Last Updated Aug 22, 2010 10:17 PM EDT
I purchased VWO ETF assuming I was investing in Brazil, Russia, India and China. I don't know why it is performing so bad and it's in a Roth where I can't declare the loss.....Lesson 1: Don't performance chase
I paid so much more than the price today. I checked the top 10 holdings and I saw investments only in China. Would you know why this ETF has ended up to be a loser? This being an ETF, I would never get what I paid. I believe the fee is also too much? I purchased some at $78.00 and again at $96.00. I will never buy an ETF again.
The VWO fund is Vanguard's largest ETF, much like iShares Emerging Market (EEM) is iShares largest ETF. Its popularity can be chalked up to the human nature of chasing what's hot, and emerging markets have been hot. As always, my advice is not to buy what's hot.
Lesson 2: Diversify
Emerging markets represent only 26% percent of the international stock market. The fact that emerging market ETFs are larger than broader international ETFs proves our unwillingness to diversify.
Lesson 3: Confusing a country's growth with their stock market growth
Jason Zweig once wrote a brilliant column in The Wall Street Journal showing that the countries with the fastest growing economies don't translate to the fastest growing stock markets. Much like growth vs. value stocks, high expectations are already built in to stock prices of countries like China, India, and Brazil.
Lesson 4: Do your research
While I happen to think it's a good thing that VWO and EEM aren't all in the hot countries, or have their top ten holding all being companies headquartered in China, it's important to research before you buy.

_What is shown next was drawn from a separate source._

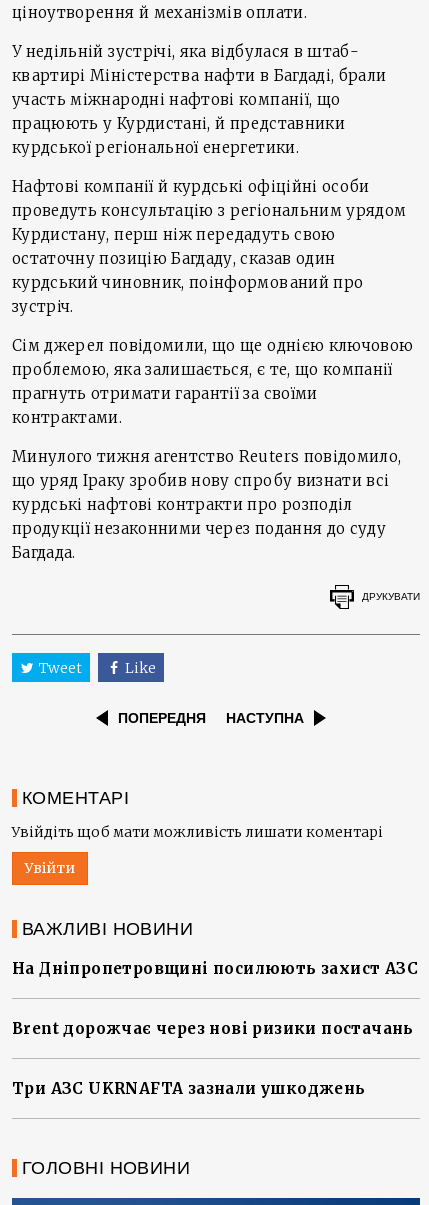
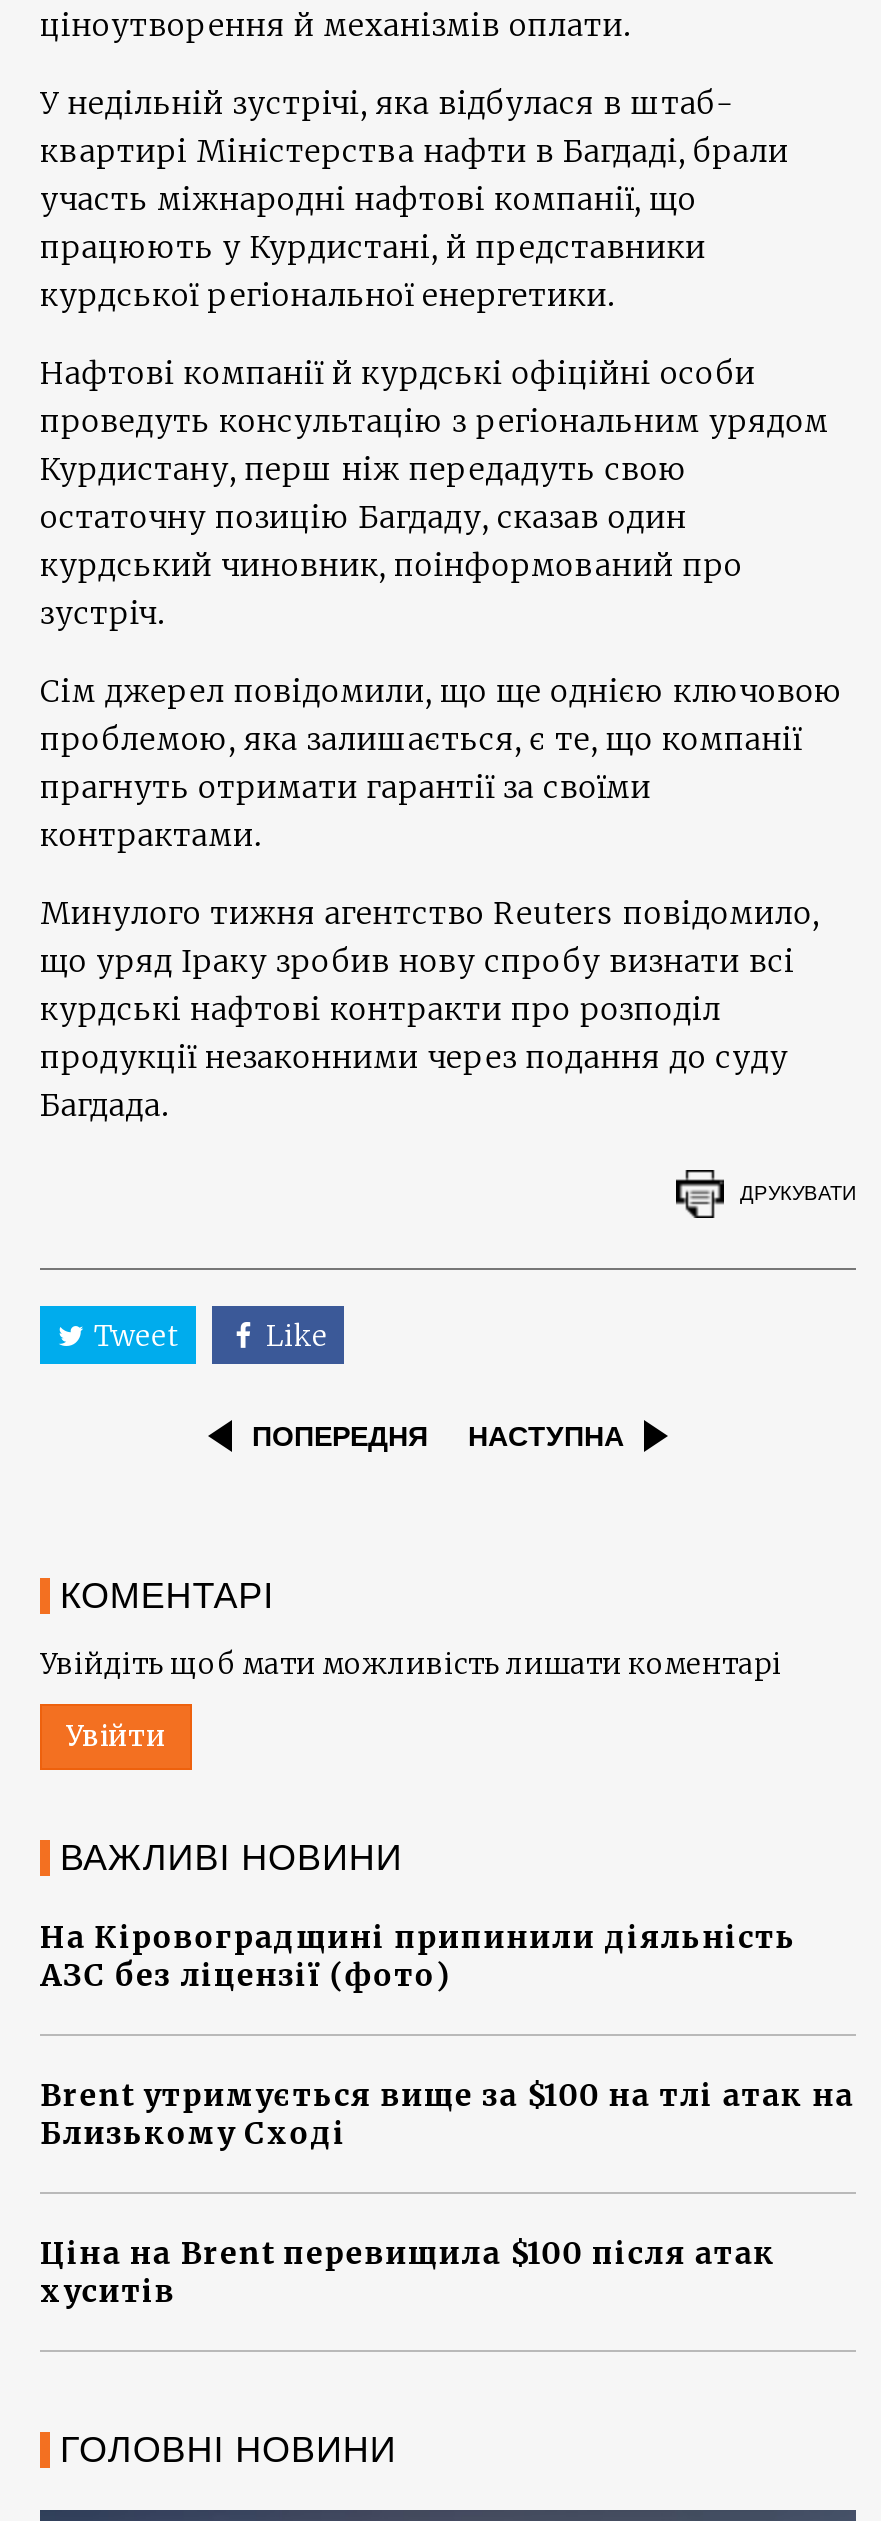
[12,959,418,978] На Дніпропетровщині посилюють захист АЗС -> [40,1918,796,1994] На Кіровоградщині припинили діяльність | АЗС без ліцензії (фото)
[12,1019,414,1038] Brent дорожчає через нові ризики постачань -> [40,2076,854,2152] Brent утримується вище за $100 на тлі атак на | Близькому Сході
[12,1079,366,1098] Три АЗС UKRNAFTA зазнали ушкоджень -> [40,2234,776,2310] Ціна на Brent перевищила $100 після атак | хуситів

Morningstar shows the country breakdown and that five of the ten largest holdings are in China.
Lesson 5: Asset location is key
The investor notes that he can't take a loss because he bought this ETF within his Roth account. Never forget that asset location is a critical part of investing. Equity ETFs generally belong in your taxable account.
To sum it up
Nothing in this email made any sense from the viewpoint of an investor, and that's because this email was clearly from a speculator. Even his claim that he bought VWO for $78 and $96 a share is peculiar given I don't show it ever reached $60. Yet, this person is not alone in making the five mistakes above.
As human beings, we are wired to make some or all of the same mistakes this reader made. When it comes to investing, however, we must rewire our instincts to resist those irrational emotional drivers. Pay close attention to the five investment lessons above. I can assure you that I've violated every one multiple times.